Ward No. 103, Kolkata Municipal Corporation is an administrative division of Kolkata Municipal Corporation in Borough No. 11, covering parts of Santoshpur (Santoshpur Lake-Bidhan Colony-Modern Park-East Rajapur-Rani Rashmoni Bagan-Adipally) neighbourhood in South Kolkata, in the Indian state of West Bengal.

==History==
The establishment and evolution of Kolkata Municipal Corporation followed a long process starting from around the middle of the 19th century. The Municipal Consolidation Act of 1888 and certain steps taken thereafter saw the addition of peripheral areas in the eastern and southern parts of the city to the corporation area. In 1888, there were 75 commissioners, 50 of whom were elected, 15 appointed by the government and 10 nominated from bodies like Chambers of Commerce, Trades Associations and the Port Commissioners. The Calcutta Municipal Act of 1923 brought about important changes. The adjacent municipalities of Cossipore, Chitpore, Manicktola and Garden Reach, as well as the New Dock Extension area, were amalgamated with Kolkata. Garden Reach was later taken out.

Post-independence developments saw the introduction of adult franchise in municipal elections in 1962. The number of wards increased from 75 to 100. Tollygunge was merged with Kolkata in 1953. The Calcutta Municipal Corporation Act 1980, which came into effect in 1984, extended the boundaries of Kolkata by including South Suburban, Garden Reach and Jadavpur municipalities in Kolkata.

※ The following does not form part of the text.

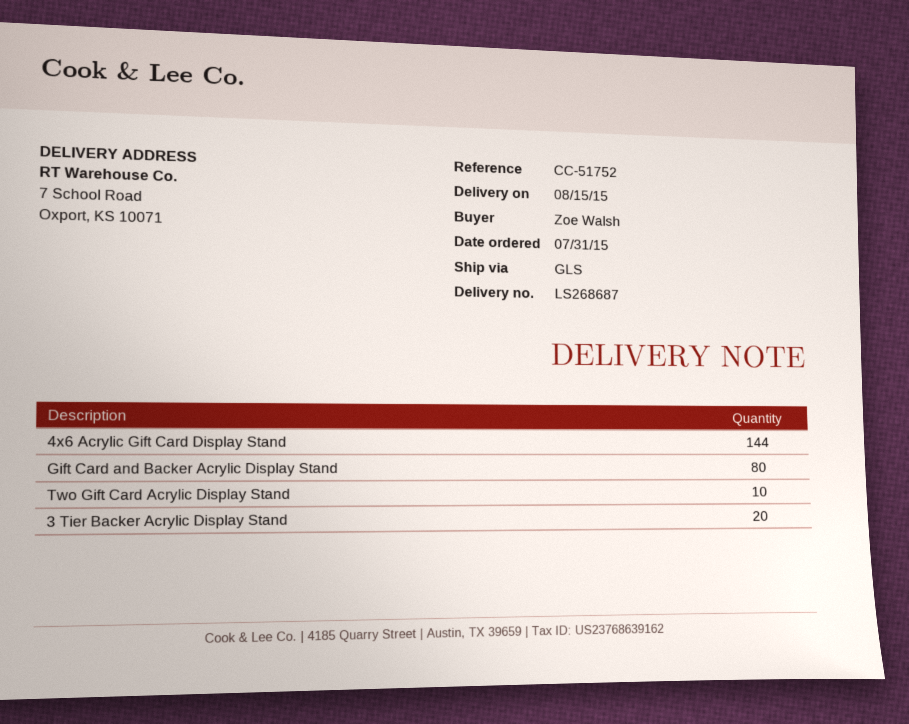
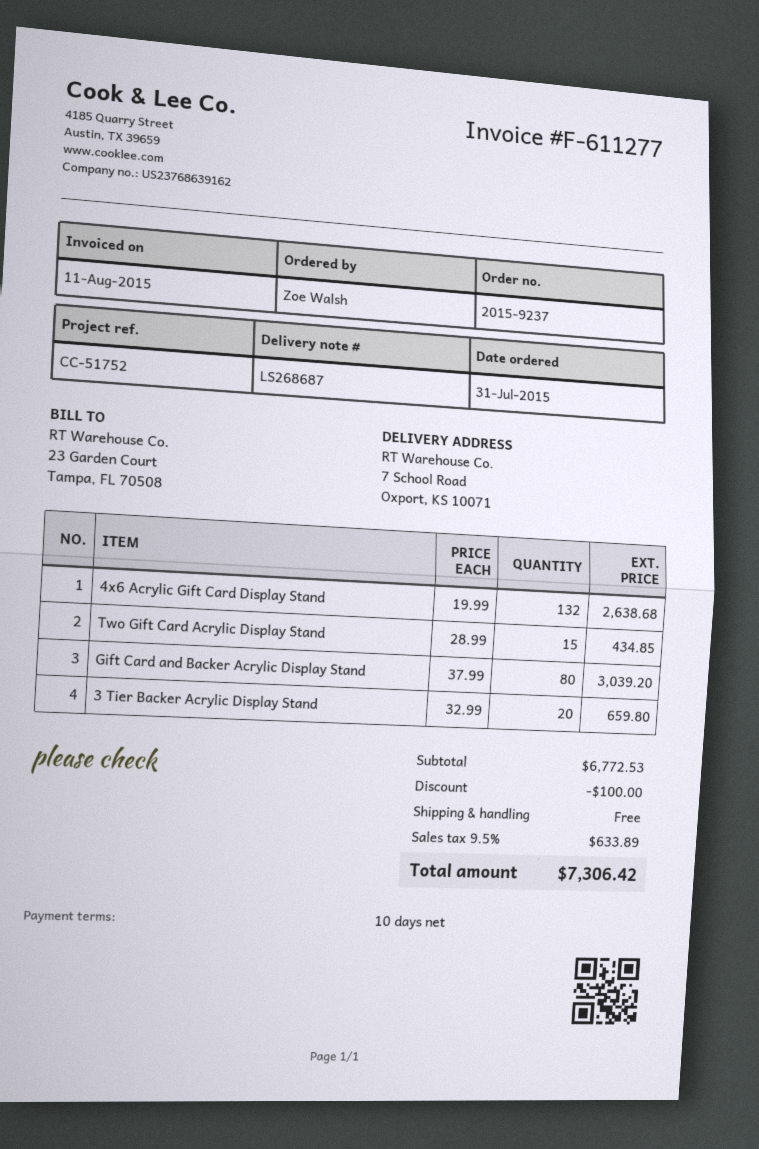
4x6 Acrylic Gift Card Display Stand: 144 -> 132
Two Gift Card Acrylic Display Stand: 10 -> 15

With the addition of Joka to Kolkata, the number of wards rose to 144.

==Geography==
Ward No. 103 is bordered on the north by a straight line drawn in continuation of Santoshpur Avenue on the west up to the Eastern Railway, Santoshpur Avenue, Kalikumar Mazumder Road and New Santoshpur Main Road; on the east by Panchnnagram Canal; on the south by the crossing of the Eastern Railway and Panchanangram Canal; and on the west by the Eastern Railway and Kalikumar Mazumder Road.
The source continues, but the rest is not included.